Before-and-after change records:

━━━━━━━━━━

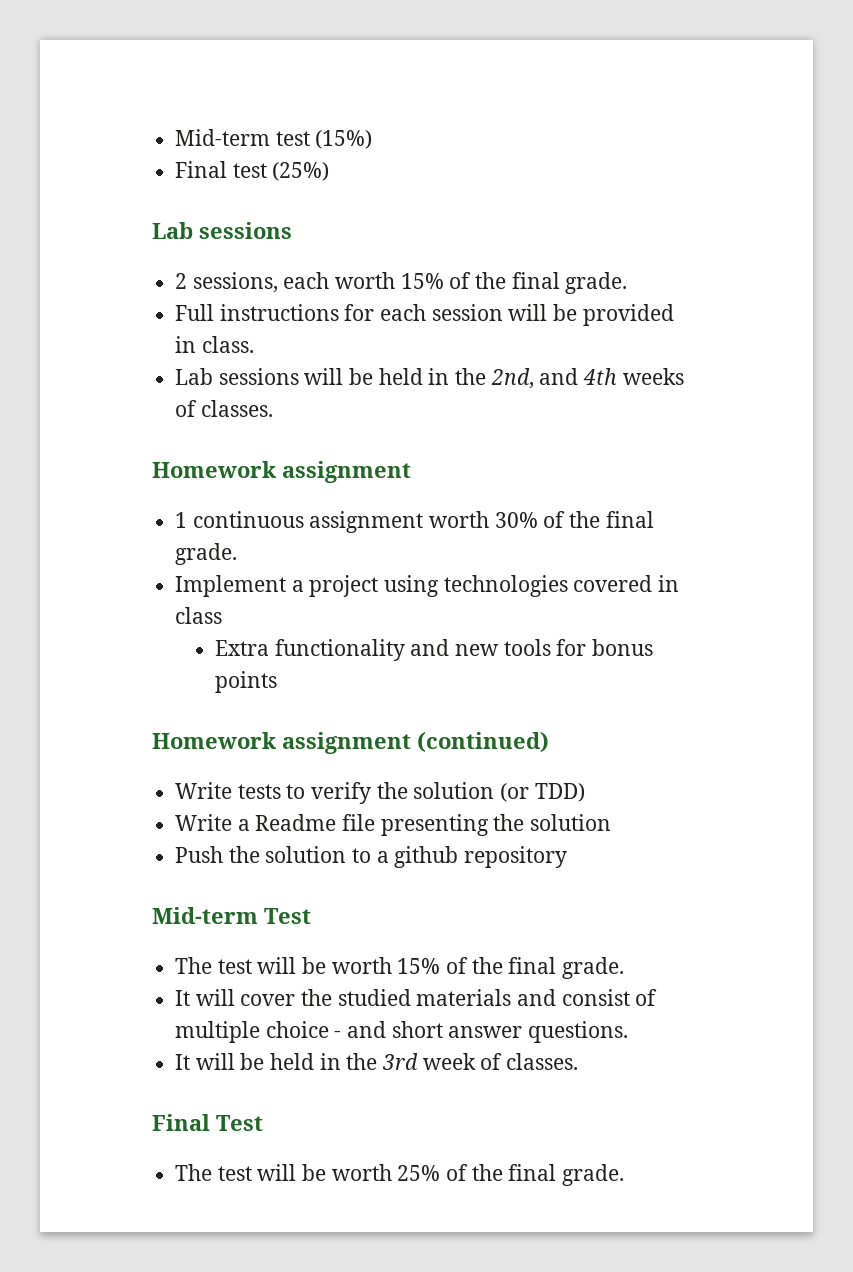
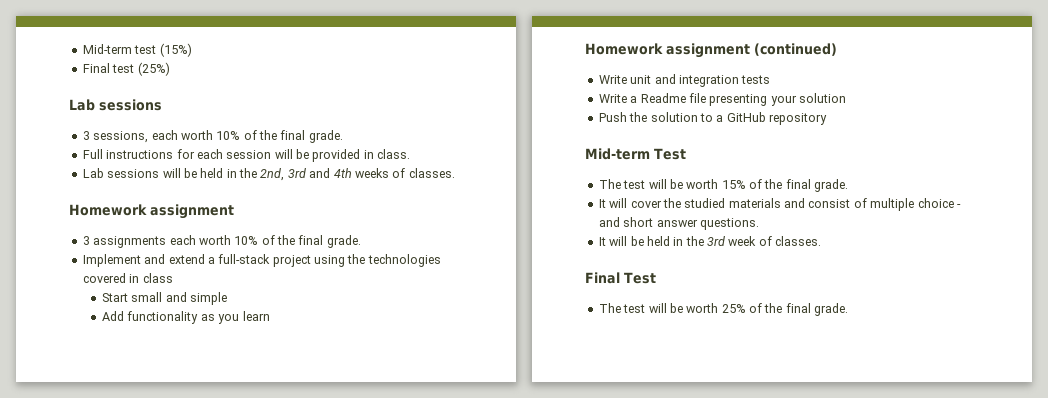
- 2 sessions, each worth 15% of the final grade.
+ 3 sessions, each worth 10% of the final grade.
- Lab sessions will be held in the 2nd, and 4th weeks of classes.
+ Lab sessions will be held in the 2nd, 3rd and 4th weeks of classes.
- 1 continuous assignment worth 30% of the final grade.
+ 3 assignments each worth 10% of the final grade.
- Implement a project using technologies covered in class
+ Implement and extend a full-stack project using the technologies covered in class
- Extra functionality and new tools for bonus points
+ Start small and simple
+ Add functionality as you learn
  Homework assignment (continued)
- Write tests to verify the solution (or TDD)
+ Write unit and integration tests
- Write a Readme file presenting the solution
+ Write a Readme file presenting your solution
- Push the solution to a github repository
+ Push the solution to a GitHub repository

━━━━━━━━━━

▶ Exercise goal
Omit the pictures. Output every record above word for word.

▶ Answer box
- 2 sessions, each worth 15% of the final grade.
+ 3 sessions, each worth 10% of the final grade.
- Lab sessions will be held in the 2nd, and 4th weeks of classes.
+ Lab sessions will be held in the 2nd, 3rd and 4th weeks of classes.
- 1 continuous assignment worth 30% of the final grade.
+ 3 assignments each worth 10% of the final grade.
- Implement a project using technologies covered in class
+ Implement and extend a full-stack project using the technologies covered in class
- Extra functionality and new tools for bonus points
+ Start small and simple
+ Add functionality as you learn
  Homework assignment (continued)
- Write tests to verify the solution (or TDD)
+ Write unit and integration tests
- Write a Readme file presenting the solution
+ Write a Readme file presenting your solution
- Push the solution to a github repository
+ Push the solution to a GitHub repository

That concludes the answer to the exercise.